Other systems of medicine. Another audience comment came that we stressed too much on allopathic medicine that came from the West, whereas a large number of people, especially in rural areas, went to practitioners of other systems of medicine. Dr Nundy said many studies showed that homeopathy was totally useless and should be removed from this country. Mr Desiraju said our government recognized AYUSH (Ayurveda, Yoga, Unani, Siddha, Homeopathy and Tibetan medicine), but he found there was more corruption in the agencies that regulated them than even in the Medical Council of India. Also, the temptation for those practitioners was always to dabble in allopathy, for which they were not trained, and it should be made clear that they should only practise the system they were qualified in. Dr Thomas pointed out that homeopathy is not Indian but German, having been introduced by Hahnemann.

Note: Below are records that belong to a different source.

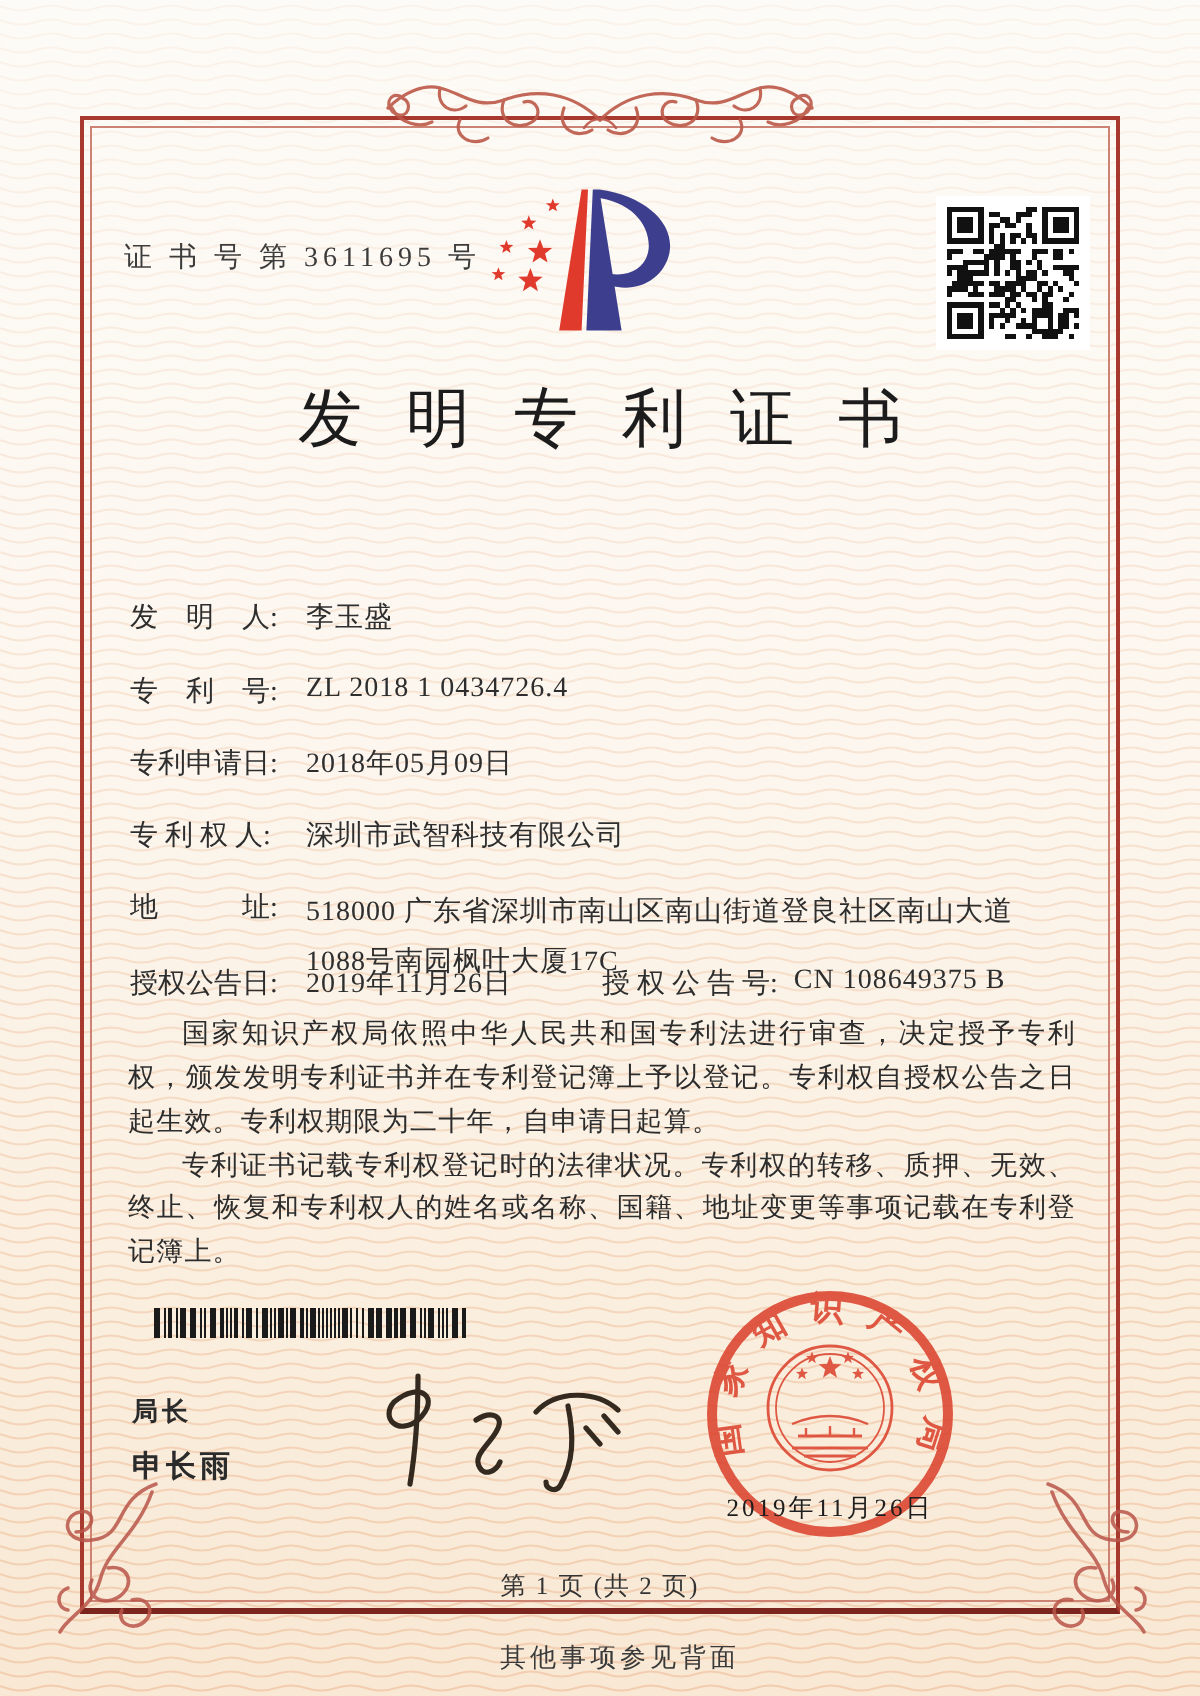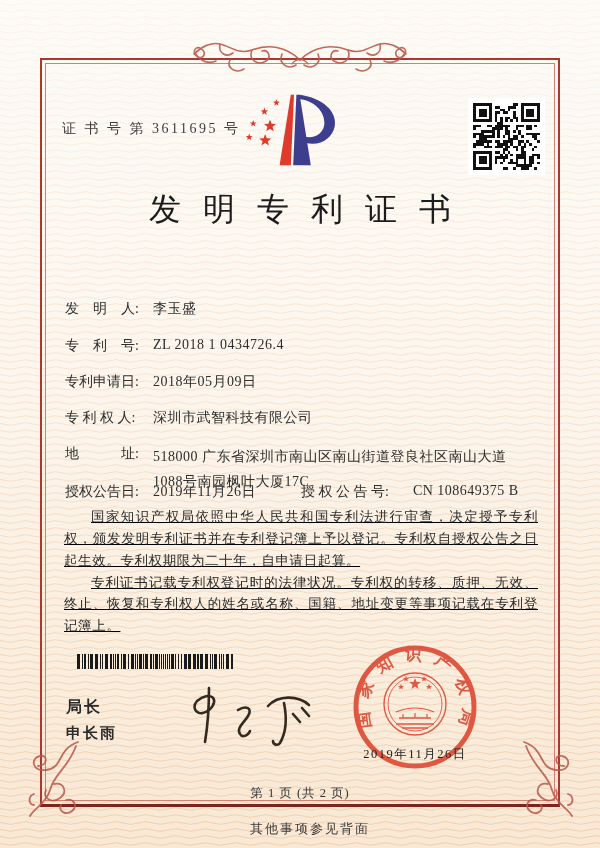"授 权 公 告 号:" .grant-no .field-label { margin-right: 24px -> 8px }
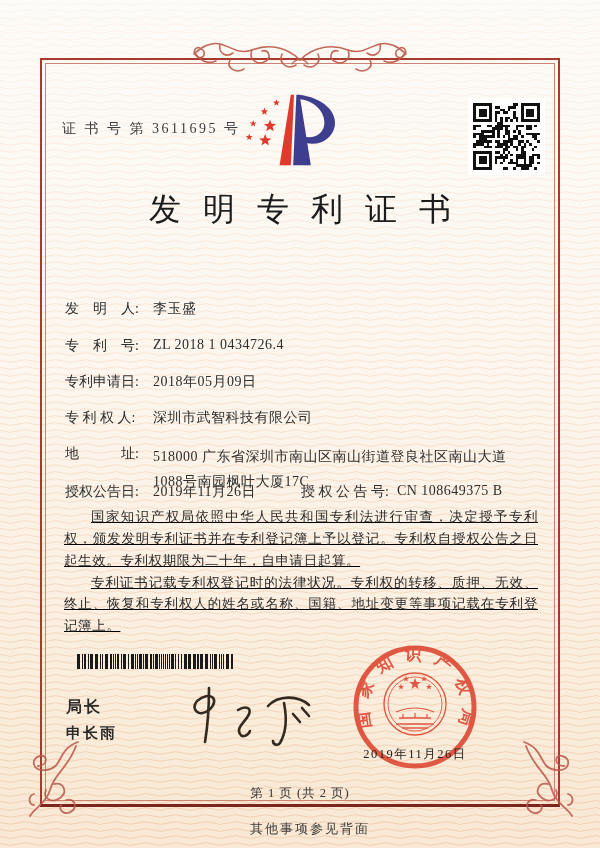"国家知识产权局依照中华人民共和国专利法进行审查，决定授予专利权，颁发发明专利证书" .body-text { text-decoration: underline -> none }
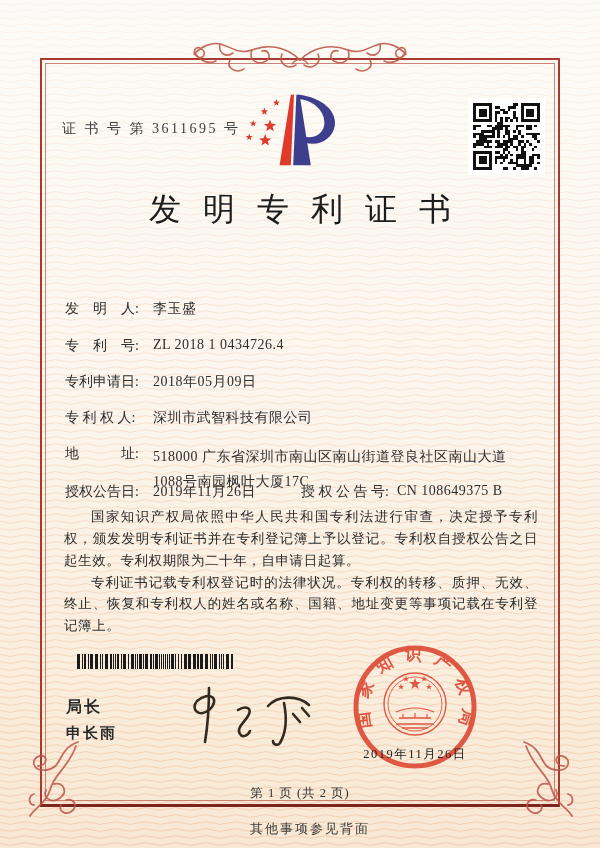"局长" .official-title { font-size: 16px -> 13px }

Medical education. From the audience, Dr Manjula Datta, retired Professor of Epidemiology of the M.G.R. Medical University, pointed out that we lack information on the burden of disease in India. In our education, we are taught from western textbooks and not about our own illnesses and the methods we should use to treat them. We need to reform the education of our own doctors.
Equipment and pharmaceuticals. In response to a question, Mr Desiraju also said the pharmaceutical industry was very powerful and regulation was feeble because the regulatory agencies were underfunded and poorly staffed.
One of the audience objected to cartelization in the supply of equipment. He found he could buy a high-end hearing aid for half the cost on the internet, but the firm that had the agency refused to adjust it to his requirement.
Setting things right. The general impression was that we had highlighted corruption, but not suggested a solution. All of us spoke of the need for someone to pull up the profession and set things right, but nothing that seemed workable was offered.